Having just recently sorted out a similarly presenting problem bike, let me pose a few questions:
Have you ridden it any to determine how it runs when it gets out of the idle circuit? If so, how's it run?
The carb bowl covers can be removed with the carbs still on the bike. Just need a 7mm open end wrench. The right side front screw can be a little problematic with the throttle cable crowding your wrench space, but it works.
With the bowl covers off, it's easier to remove the main jet by removing the needle jet with an 8mm socket on a 1/4 drive ratchet. Separate as you see fit, but make sure all the little holes in the needle jet are clean & clear.
Next, is where it gets tricky. I will testify that it is in fact "possible" to remove the pilot jets with the carbs still on the bike, but it's a bear and you absolutely must have the right tools.
I used a Milwaukee Offset Screwdriver (tried to post a URL, but got shut down - Google it...)
The orifice in the pilot jets is TINY. I went through three different sizes of twist-tie wires, and two sizes of copper strands from braided wires before I got the clog cleared on my problem pilot jet.

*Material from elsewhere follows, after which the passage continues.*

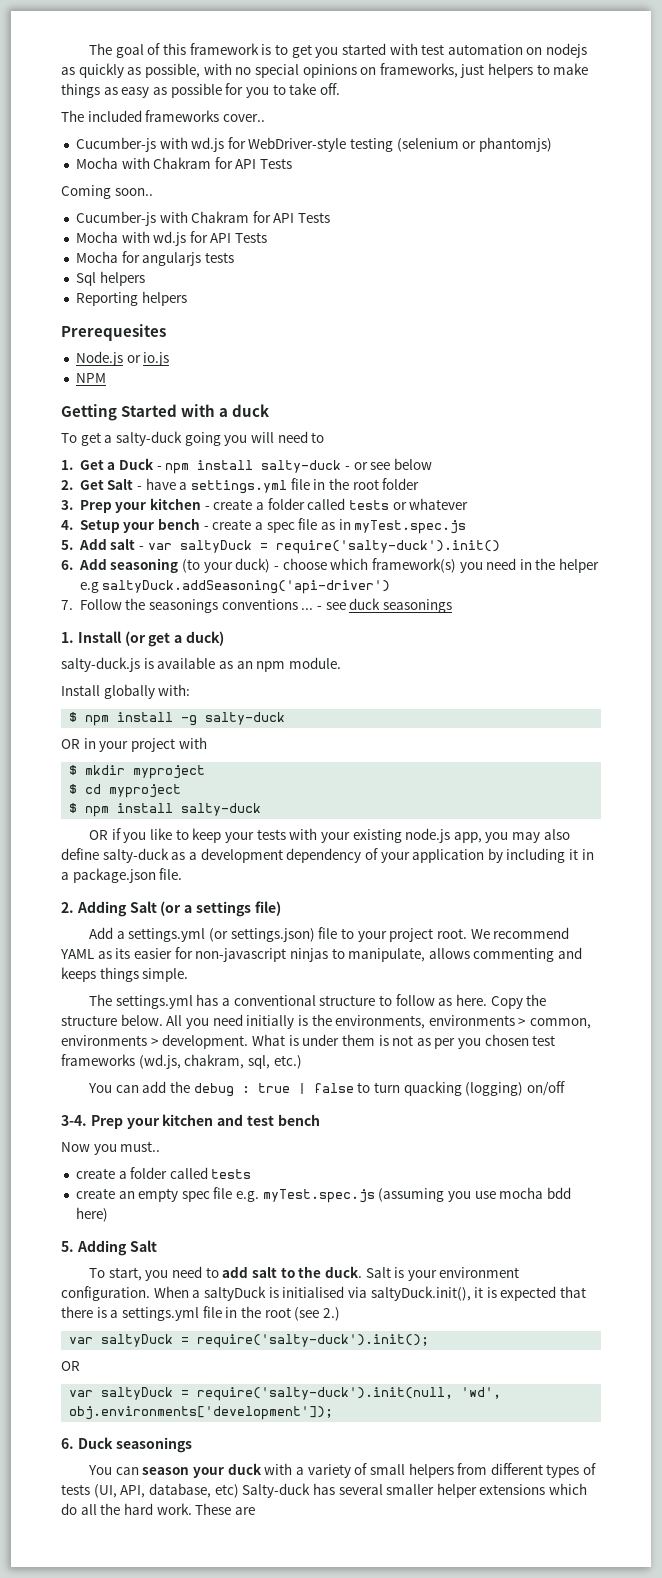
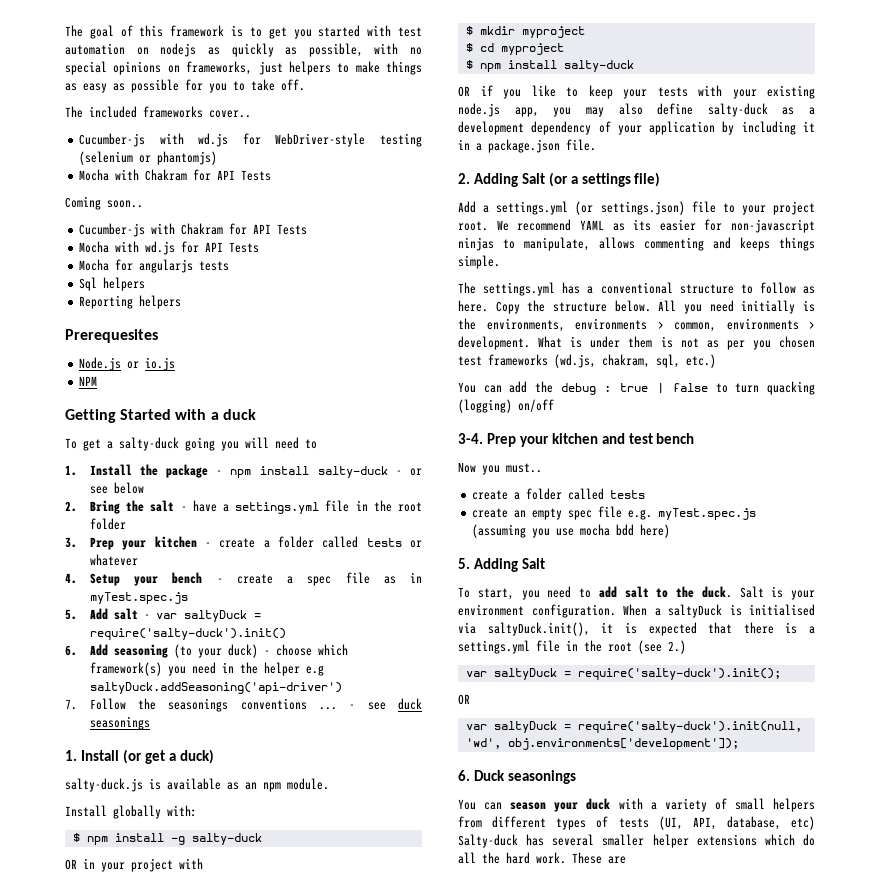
[79,458,155,470] Get a Duck -> [89,464,208,478] Install the package
[79,479,134,490] Get Salt -> [89,500,175,514] Bring the salt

Wires are NOT recommended for cleaning jets & I know that, but that's how frustrated I was at the time. A good soak in carb cleaner and a shot or few of compressed air is a far better option.
The offset screwdriver is a royal PITA to get lined up, but it worked and was less painful that pulling the carbs, just make sure you get the main jet out of the way first so you can pretend to see what you're doing.
In any case, a case of beer says it's your pilot jets, and another case of beer says that a week's worth of Seafoam won't even make a dent in your problem.
On the bright side - it's totally fixable. So smile, you're halfway home (knowing is half the battle...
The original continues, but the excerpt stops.